FIELD OF THE INVENTION

The invention relates to the field of transport and storage of oil, and in particular to the field of allocation of polar compounds of oil in the process of its transportation through the main oil pipeline. Undesirable impurities, primarily organo-sulfur and organometallic compounds, are removed at oil refineries. These processes are called demetallization and desulfurization.

State of the art

There are various methods for the isolation of polar oil compounds. It is known that crude oil is a thermodynamically unstable system where phase transition processes constantly occur, namely, heavy oil compounds (paraffins, resins, asphaltenes) agglomerate and precipitate; water dispersed in oil agglomerates and precipitates; the smallest inorganic impurities of various origin are agglomerated and precipitated.

These processes determine the composition of deposits on the walls of main oil pipelines and the bottoms of tanks. Periodically, oil pipelines are cleaned using treatment devices (mechanical scrapers), and bottom sediments of oil tanks are cleaned, mainly using extractants. The process of collection and disposal of deposits in the general case can be attributed to partial purification from heavy metals, sulfur and mechanical impurities, since the first portions of precipitated asphaltenes are rich in these compounds. However, the processes of spontaneous deposition of heavy compounds in the process of transportation and storage of oil proceed at a shallow depth and have no industrial value.

At refineries (hereinafter referred to as refineries), selective removal of inorganic impurities, heavy metals and sulfur is carried out. These compounds are present in all oil fractions, but they are mainly concentrated in heavy fractions - resins and asphaltenes. Precipitation of only a small fraction of asphaltenes allows one to selectively isolate these compounds from heavy oil. Partial precipitation of asphaltenes is carried out by adding a non-solvent. [Savastano S.A .; The Solvent Extraction Approach to Petroleum Demetallation. Fuel Science and Technology Int'l., 9 (7), 855-871 (1991).]. The disadvantage of this method is the high consumption of extractants and the need for a separate processing line.
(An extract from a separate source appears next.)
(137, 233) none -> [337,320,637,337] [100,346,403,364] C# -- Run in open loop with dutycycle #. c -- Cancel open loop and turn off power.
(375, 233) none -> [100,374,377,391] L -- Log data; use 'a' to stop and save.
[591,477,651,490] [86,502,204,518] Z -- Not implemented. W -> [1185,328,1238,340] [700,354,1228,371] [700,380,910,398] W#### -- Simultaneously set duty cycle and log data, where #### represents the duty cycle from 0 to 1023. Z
It is known in the art to treat heavy / bituminous oil or a heavy fraction of light oil with supercritical fluids [Xiangyang Zou. Selective Removal of Inorganic Fine Solids, Heavy Metals and Sulfur from Bitumen / Heavy Oils. Doctor of Philosophy, 2003, Department of Chemical Engineering and Applied chemistry, University of Toronto]. The disadvantage of this method is the need for special equipment operating under high pressure, the use of explosive ethylene and propane.

The prior art method for the isolation of polar oil compounds, namely compounds of nickel and vanadium, by using extractants such as ethylene carbonate, propylene carbonate, dimethyl sulfone [US patent US 4643821, publ. 02.17.1987].
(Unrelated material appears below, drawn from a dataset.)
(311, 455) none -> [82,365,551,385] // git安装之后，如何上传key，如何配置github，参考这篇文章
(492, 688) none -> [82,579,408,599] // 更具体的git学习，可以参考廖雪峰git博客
The advantages of the method include the use of extractants having a higher density compared to oil, which ensures their rapid settling during the extraction process and a high boiling point, which ensures low loss of extractants; as well as the ability to bind vanadium and nickel into complexes.

The disadvantages of this method are the partial solubility of each of the extractants in aromatic hydrocarbons, and therefore in oil, which leads to "leaching" and therefore high loss of extractants, high ratios of solvent: oil, from 0.1: 1.0 to 1: 1, which requires the use of large volumes of extractants, and the high cost of each of the extractants.
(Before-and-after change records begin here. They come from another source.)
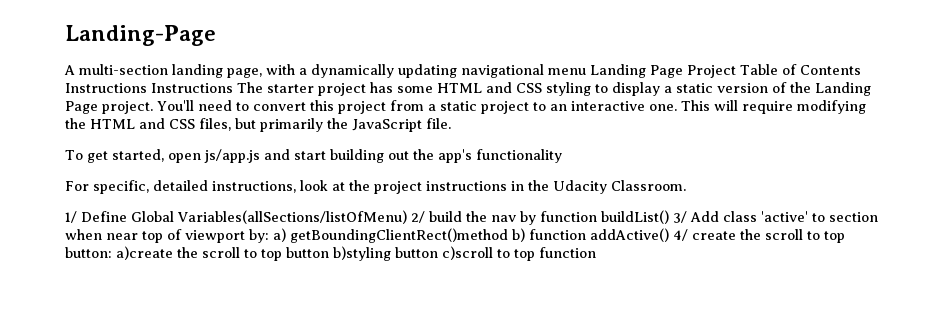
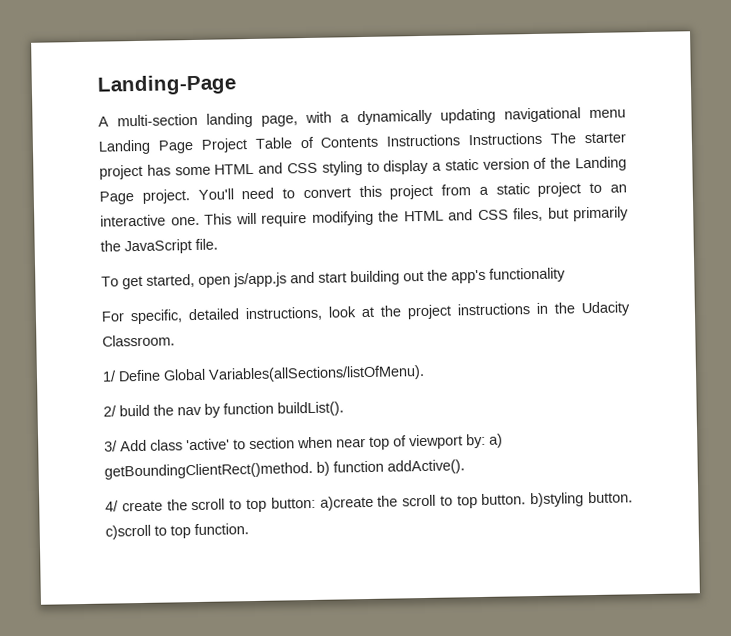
[177,210,407,224] Variables(allSections/listOfMenu) -> [208,364,425,383] Variables(allSections/listOfMenu). //
[601,210,669,224] buildList() -> [277,401,344,417] buildList(). //
[290,228,508,243] getBoundingClientRect()method -> [104,461,313,480] getBoundingClientRect()method.
[590,228,669,242] addActive() -> [387,459,465,475] addActive(). //
[286,246,438,261] button b)styling button -> [481,491,633,508] button. b)styling button.
[539,247,596,258] function -> [194,523,249,536] function.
The claimed invention proposes similar processes to be carried out by extraction with an organic liquid which is not miscible with oil, namely glycerin in the process of transporting oil through a main oil pipeline.

SUMMARY OF THE INVENTION

The technical problem to be solved by the claimed invention is directed is the creation of a method for the isolation of polar oil compounds during its transportation through the main oil pipeline, eliminating the above disadvantages, namely the use of large volumes of extractants with a high cost.

The technical result achieved by the implementation of the claimed invention is to reduce the loss of extractant, reducing the amount of spent extractant, improving the quality of oil and improving its fractional composition due to the use of glycerin as an extractant, which is not miscible with either aliphatic or aromatic oil compounds.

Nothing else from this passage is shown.